So saying they're not thinking, I feel like it's running away from them because in fact they are doing really sophisticated cognitive tasks that any other era in history would of course have been thinking.

Rachel: Yeah, and they've blown away the Turing Test which was our milestone for so many years. As a woman in computer, I'm accustomed to moving goalposts but this is a little ridiculous.

Mark: Yeah. Philosophically, I'm also aligned with the answer I just gave, that I believe that there really is cognition. Now, it might be a frozen mental state, it's not something that's alive, but it is a frozen mental state reflective of a lot of knowledge and a lot of wisdom, and it's incredibly error prone as any early technology is.

Rachel: I guess the only place I don't fully go with you on that is they don't sense, they don't have a connection to the world.

Mark: It's true, they live entirely in a world of words so the way I think about them... It's almost like the Disney thing, the Sorcerer's Apprentice. It's like the magic book actually came alive and the books all started talking to you. Its personality is representative of a verbal corpus so they live entirely in the world of words and they don't live at all, but they don't exist even in time so it's just a snapshot of an idea that could occur from the corpus of words.

Rachel: But it is, and I always go back to Jaron Lanier's article in The New Yorker, it is a library that can actually interact with you and talk to you, and get a lot of things wrong. But it can hold up its end of a conversation, it can pass the Turing Test.

Mark: Right. And beyond holding the end of a conversation, you can confront it with a difficult cognitive task that you would confront a colleague with and a lot of cases it'll do quite well. Of course, the corpus of knowledge available to it is so much greater than a person could ever have in their immediate recall, that it's compellingly useful just for that alone.

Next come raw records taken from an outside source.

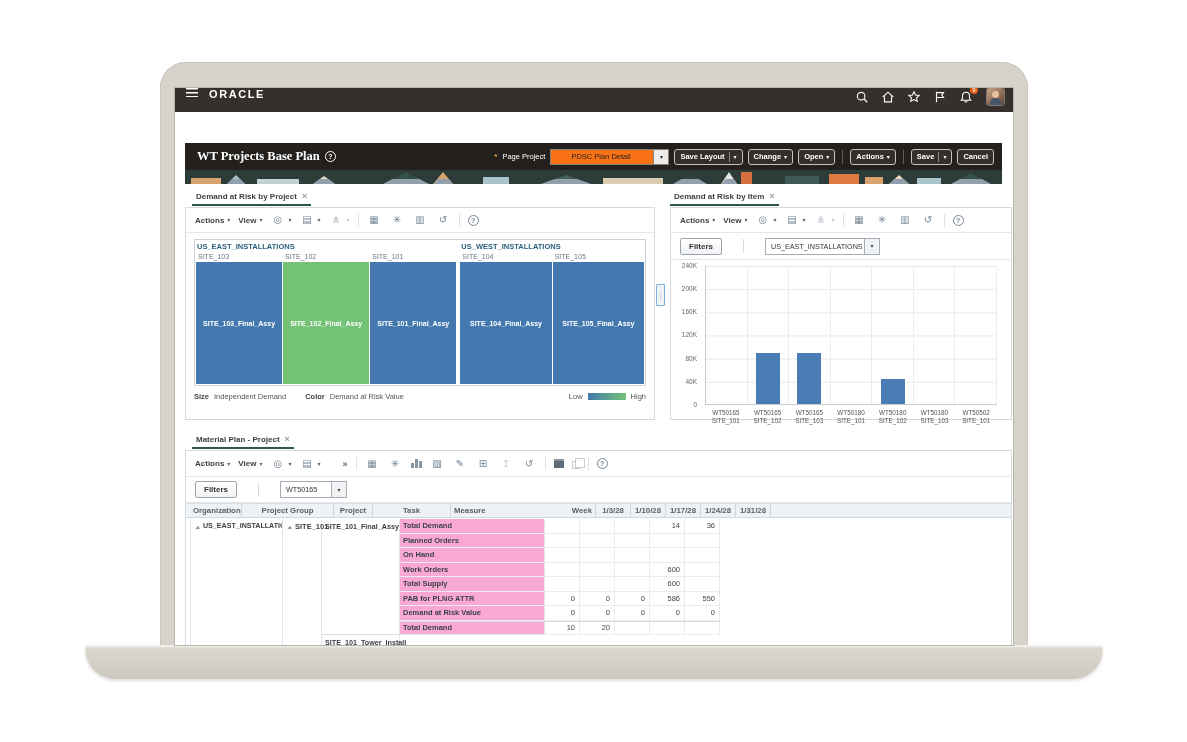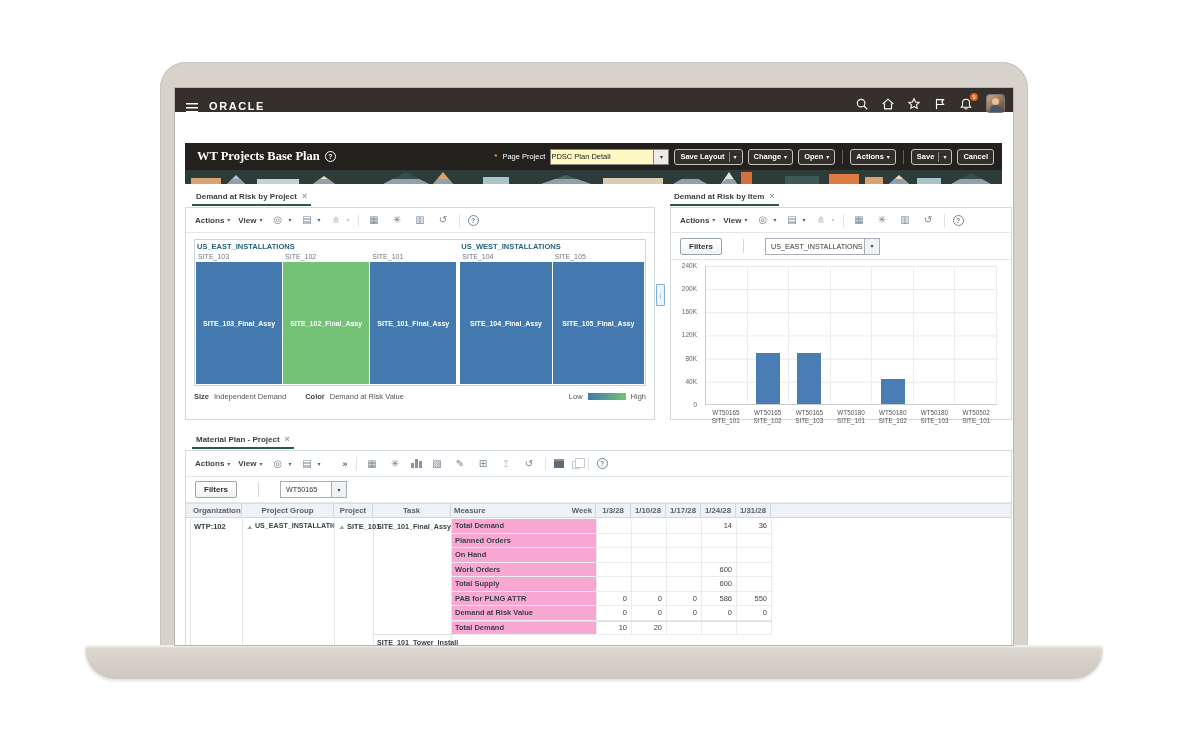"ORACLE" .hdr { align-items: flex-end -> flex-start }
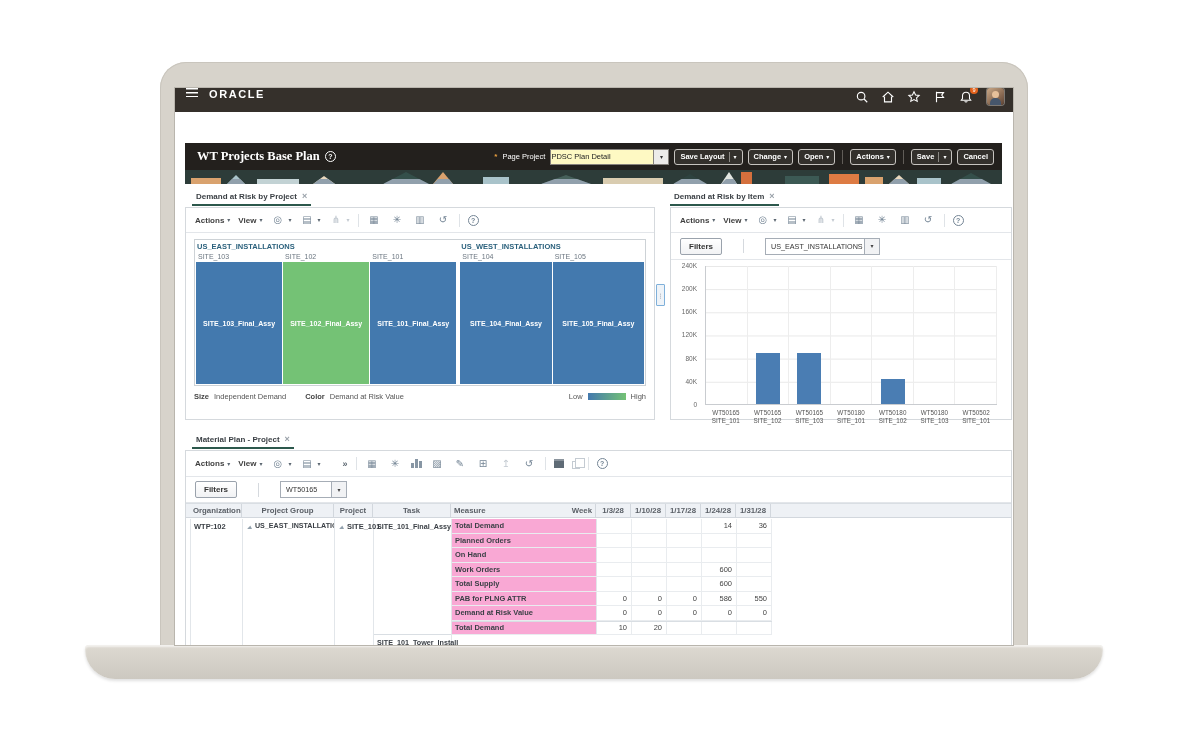"PDSC Plan Detail" .pl-input { background: #fef9c3 -> #f97316; padding: 0 0 -> 0 20px }
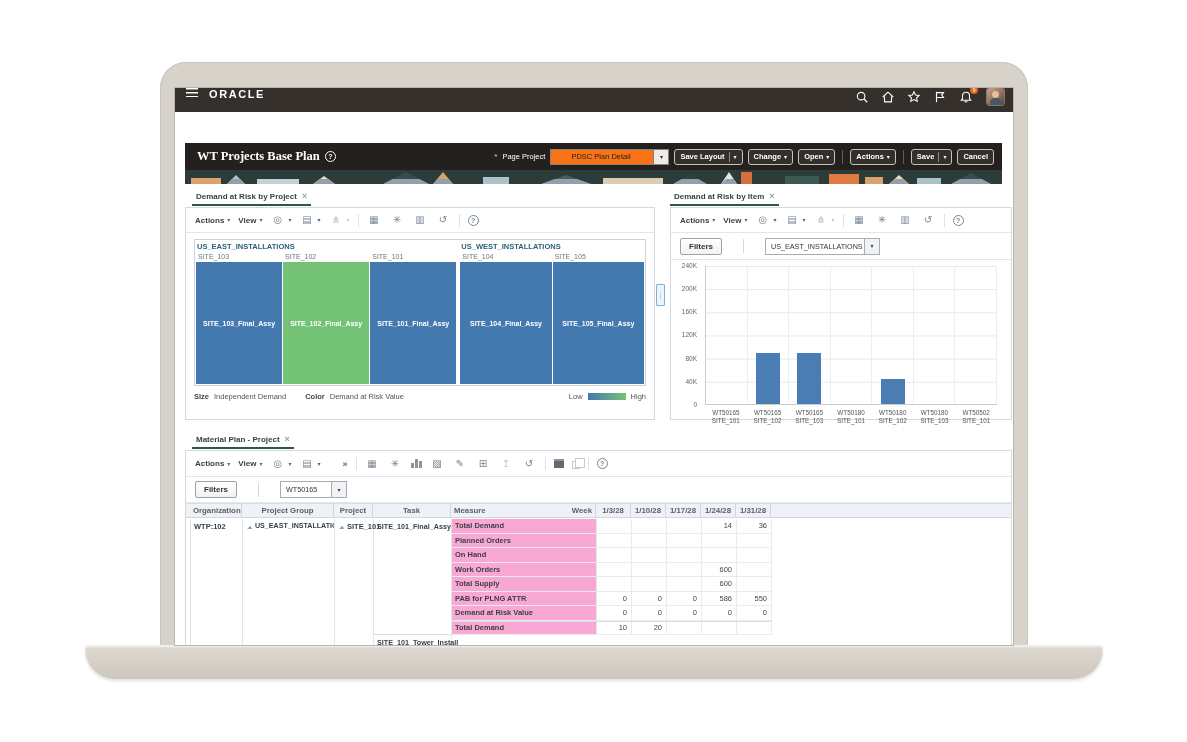"WTP:102" div.bc { html: <div>WTP:102</div> -> none }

The fact that it's ability at cognitive tasks is, in a lot of cases, comparable to what people can do with words is good. It lives in a way simpler world than we do.

When I say it, I'm just talking about LLMs in general. But in some ways an earthworm has a tougher job than an LLM. This is a world I'm going to throw bias at. The idea that we would throw in a task that involves negotiation and safety and things like that and somehow delegate those to an AI is a little silly, because everything that's alive has graduated from the school of hard knocks over many generations, by definition.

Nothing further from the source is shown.